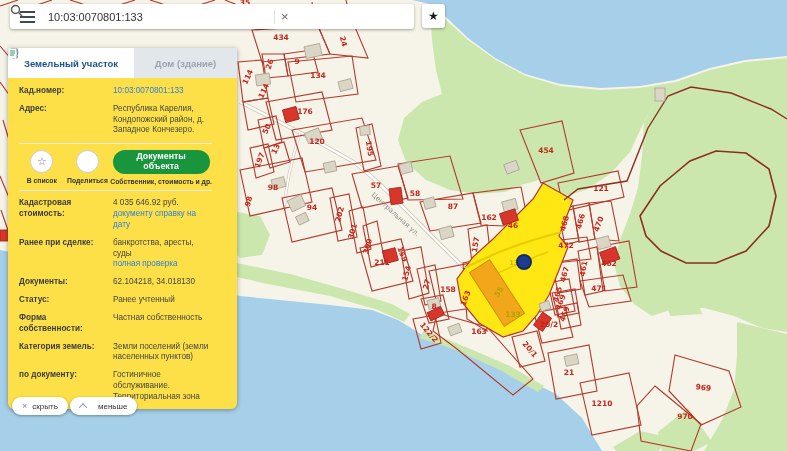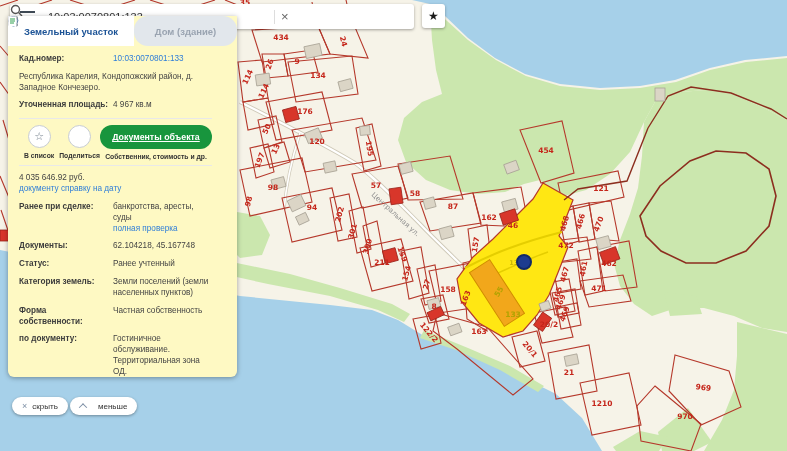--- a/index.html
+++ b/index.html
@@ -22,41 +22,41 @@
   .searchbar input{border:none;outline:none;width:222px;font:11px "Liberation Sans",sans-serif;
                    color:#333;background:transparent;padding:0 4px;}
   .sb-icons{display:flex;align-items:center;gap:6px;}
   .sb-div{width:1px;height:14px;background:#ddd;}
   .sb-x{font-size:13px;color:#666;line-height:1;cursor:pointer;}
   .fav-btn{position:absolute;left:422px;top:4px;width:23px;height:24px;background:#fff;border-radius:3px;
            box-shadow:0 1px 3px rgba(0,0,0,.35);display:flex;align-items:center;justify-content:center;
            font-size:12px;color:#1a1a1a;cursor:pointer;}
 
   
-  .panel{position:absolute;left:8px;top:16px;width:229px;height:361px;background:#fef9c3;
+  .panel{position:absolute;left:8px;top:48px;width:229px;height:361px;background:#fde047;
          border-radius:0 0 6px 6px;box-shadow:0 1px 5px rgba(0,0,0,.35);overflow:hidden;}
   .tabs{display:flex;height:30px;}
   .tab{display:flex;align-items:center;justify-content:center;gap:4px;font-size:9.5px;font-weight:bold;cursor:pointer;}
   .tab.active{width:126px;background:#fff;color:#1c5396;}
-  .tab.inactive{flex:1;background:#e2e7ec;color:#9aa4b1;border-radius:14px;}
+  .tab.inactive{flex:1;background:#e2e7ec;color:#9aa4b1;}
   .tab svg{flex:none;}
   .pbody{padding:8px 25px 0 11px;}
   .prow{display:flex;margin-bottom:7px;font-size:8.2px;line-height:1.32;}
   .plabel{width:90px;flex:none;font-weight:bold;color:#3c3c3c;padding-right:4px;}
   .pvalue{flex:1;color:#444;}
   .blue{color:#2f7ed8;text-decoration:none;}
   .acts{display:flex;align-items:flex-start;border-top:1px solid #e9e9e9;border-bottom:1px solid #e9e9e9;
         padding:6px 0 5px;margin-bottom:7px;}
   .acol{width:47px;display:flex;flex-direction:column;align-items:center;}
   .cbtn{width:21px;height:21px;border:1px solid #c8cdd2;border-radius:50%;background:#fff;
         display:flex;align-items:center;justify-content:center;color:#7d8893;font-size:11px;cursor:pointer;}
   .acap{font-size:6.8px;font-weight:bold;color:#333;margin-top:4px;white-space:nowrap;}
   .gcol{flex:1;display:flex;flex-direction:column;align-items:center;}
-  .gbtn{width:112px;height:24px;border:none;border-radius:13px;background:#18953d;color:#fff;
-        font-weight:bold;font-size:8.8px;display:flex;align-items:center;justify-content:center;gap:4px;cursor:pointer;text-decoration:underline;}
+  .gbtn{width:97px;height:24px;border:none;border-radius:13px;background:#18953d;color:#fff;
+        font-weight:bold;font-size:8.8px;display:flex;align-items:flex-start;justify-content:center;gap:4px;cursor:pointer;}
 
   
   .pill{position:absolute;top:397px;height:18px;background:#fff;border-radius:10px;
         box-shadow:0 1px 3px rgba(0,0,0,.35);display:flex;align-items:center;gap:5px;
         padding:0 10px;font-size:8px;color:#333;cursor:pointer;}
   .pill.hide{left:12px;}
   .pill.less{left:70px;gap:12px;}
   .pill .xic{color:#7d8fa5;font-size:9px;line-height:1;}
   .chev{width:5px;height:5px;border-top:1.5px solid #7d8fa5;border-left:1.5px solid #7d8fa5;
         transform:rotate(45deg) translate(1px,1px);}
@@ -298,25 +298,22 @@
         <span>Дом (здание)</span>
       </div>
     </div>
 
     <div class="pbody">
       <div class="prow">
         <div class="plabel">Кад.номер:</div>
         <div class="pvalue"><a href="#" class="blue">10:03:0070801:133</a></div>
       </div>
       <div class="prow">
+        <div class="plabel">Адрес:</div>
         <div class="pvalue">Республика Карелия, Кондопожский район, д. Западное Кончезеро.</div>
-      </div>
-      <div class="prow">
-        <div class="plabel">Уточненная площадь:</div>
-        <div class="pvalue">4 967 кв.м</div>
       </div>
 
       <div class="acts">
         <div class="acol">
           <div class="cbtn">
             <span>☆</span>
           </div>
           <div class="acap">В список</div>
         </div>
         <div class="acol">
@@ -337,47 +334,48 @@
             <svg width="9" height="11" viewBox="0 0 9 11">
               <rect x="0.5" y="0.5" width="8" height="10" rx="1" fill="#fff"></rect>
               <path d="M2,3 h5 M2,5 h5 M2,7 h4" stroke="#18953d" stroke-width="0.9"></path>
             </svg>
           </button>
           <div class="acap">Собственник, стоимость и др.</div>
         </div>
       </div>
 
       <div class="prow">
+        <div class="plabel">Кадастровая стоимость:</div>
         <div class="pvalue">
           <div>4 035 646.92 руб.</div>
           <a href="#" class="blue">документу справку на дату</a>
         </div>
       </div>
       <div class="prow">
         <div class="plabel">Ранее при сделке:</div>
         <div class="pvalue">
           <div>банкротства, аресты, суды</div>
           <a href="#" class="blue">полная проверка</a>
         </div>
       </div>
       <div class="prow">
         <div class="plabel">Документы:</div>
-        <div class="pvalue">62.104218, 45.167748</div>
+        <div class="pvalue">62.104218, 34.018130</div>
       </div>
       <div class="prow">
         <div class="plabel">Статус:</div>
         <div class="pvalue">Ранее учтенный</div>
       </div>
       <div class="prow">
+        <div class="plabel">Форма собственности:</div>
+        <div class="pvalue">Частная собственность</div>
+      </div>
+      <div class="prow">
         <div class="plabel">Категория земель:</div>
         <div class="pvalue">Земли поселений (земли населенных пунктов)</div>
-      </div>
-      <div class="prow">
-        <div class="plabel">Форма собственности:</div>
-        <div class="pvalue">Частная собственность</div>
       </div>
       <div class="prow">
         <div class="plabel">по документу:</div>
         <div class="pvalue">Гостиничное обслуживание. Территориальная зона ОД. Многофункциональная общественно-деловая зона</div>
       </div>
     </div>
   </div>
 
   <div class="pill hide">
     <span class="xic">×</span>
__________________________________________________
EXERCISE OBJECTIVE: Whenever a line in the listing above includes the word "decoration", return that line.

OUTPUT OF THE EXERCISE:
   .blue{color:#2f7ed8;text-decoration:none;}
-        font-weight:bold;font-size:8.8px;display:flex;align-items:center;justify-content:center;gap:4px;cursor:pointer;text-decoration:underline;}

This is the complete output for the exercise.